Ciò che sfugge alla prima categoria di coppie, probabilmente genitori di ragazzi tra i 20 e i 30 anni, è che i tempi sono cambiati. Non comprendendo la diversità dei tempi, delle persone e delle cose, volendo ad ogni costo che i propri figli si sposino. Credono le cose possano funzionare solo in quella maniera. Forse vogliono fare subire il proprio supplizio anche ai figli, che li vedono per lo più come persone incapaci di comunicare, di volersi bene, di vivere e godere della vita. La maggior parte delle volte vengono visti dai figli come due sconosciuti.

Forse è una questione di sicurezza. Un pò come per il lavoro fisso. La solita questione della conformità sociale. Si tende a volere vedere i propri figli sposati così ci si sente più tranquilli sapendoli “sistemati”. Ancora una volta un pensiero individualista, poiché ciò che vorrebbero per i propri figli non è per il loro bene, ma per il proprio, per potere colmare le proprie paure, insicurezze e malcontenti.

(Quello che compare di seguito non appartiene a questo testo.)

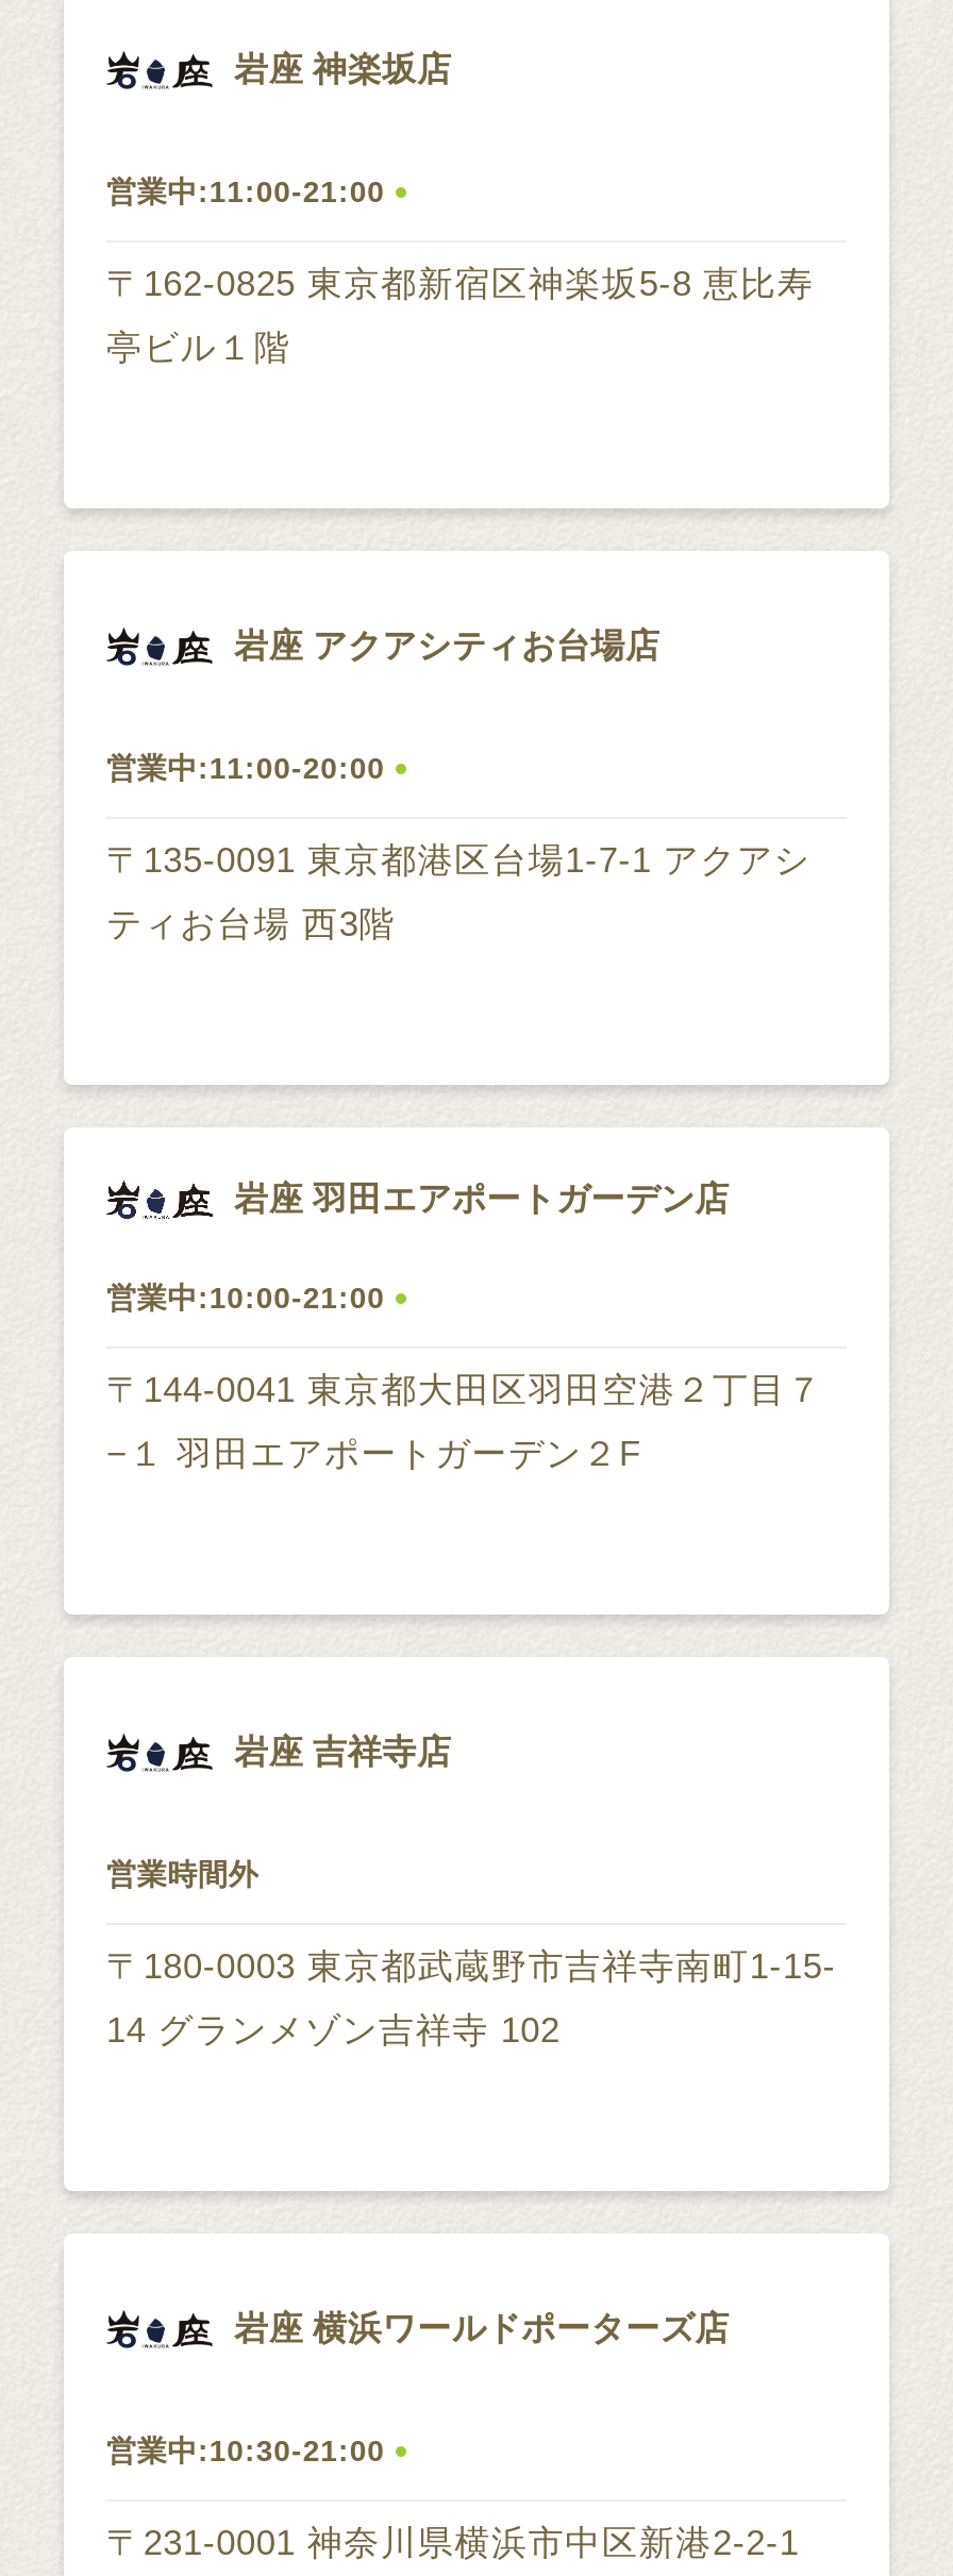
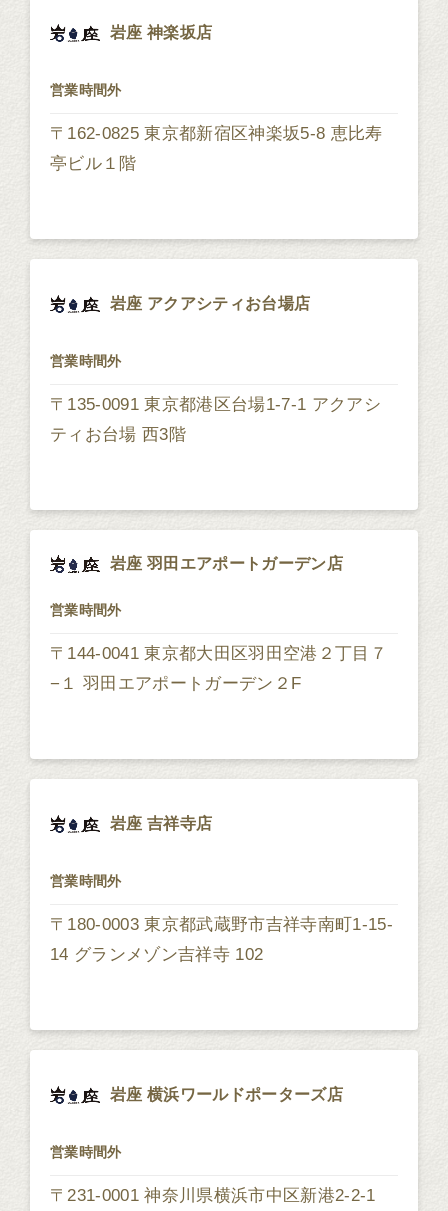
[106,175,385,209] 営業中:11:00-21:00 -> [50,82,122,98] 営業時間外
[106,752,385,786] 営業中:11:00-20:00 -> [50,353,122,369] 営業時間外
[106,1281,385,1315] 営業中:10:00-21:00 -> [50,602,122,618] 営業時間外
[106,2434,385,2468] 営業中:10:30-21:00 -> [50,1144,122,1160] 営業時間外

Forse è solo la voglia di essere felici per un giorno. Il matrimonio, il figlio-sposo o la figlia-sposa al centro dell’attenzione di tutti che di rimando si ripercuoterebbe su di loro. La festa, la gioia. Un giorno solo però. Il resto della vita poi?

Ciò che i giovani pensano dei propri genitori

Molti figli di queste coppie di sposi non hanno il coraggio di dire ai propri genitori ciò che pensano, o forse non glielo dicono per una forma di rispetto, poiché le parole sarebbe troppo dure. Parlando con alcuni di loro ho scoperto cosa pensano, le domande che si pongono, le domande che vorrebbero fare ai propri genitori. Si chiedono se dovrebbero sposarsi con il rischio di diventare come loro, due sconosciuti in casa che non si degnano nemmeno più di uno sguardo o una parola. Si chiedono se dovrebbero sposarsi con il rischio di diventare apatici nei confronti della vita. Si chiedono se dovrebbero sposarsi per divenire talmente disinteressati nei confronti del loro compagno trasformandosi in veri rompicoglioni nei confronti dei figli.

Come le vecchie coppie di sposi vorrebbero vedere i propri figli

Ciò che oggi capita spesso, infatti, è che non avendo nel proprio marito / moglie un compagno, molti genitori, soprattutto madri lo cercano nei propri figli, soprattutto maschi. Diventano così opprimenti e assidui nel cercare di fare capire loro l’importanza del matrimonio, quasi gli sfuggisse del proprio fallimento a riguardo. Probabilmente molti matrimoni di quei tempi non sono andati bene per via del maschilismo che ancora permeava quelle coppie.

Il testimone passa alle nuove coppie

Il problema che oggi si vede all’orrizonte è che i figli delle nuove coppie (sposate o meno) non hanno più un punto di riferimento. Il caos sociale avvolge tutti gli uomini all’esterno e li ghermisce in battaglie personali all’interno. Crescerà quindi una generazione confusa, spaesata, senza un centro di gravità permamente. Le vecchie coppie sposate nel bene o nel male hanno retto fino ad oggi le fondamenta della famiglia. Le nuove coppie sapranno fare lo stesso?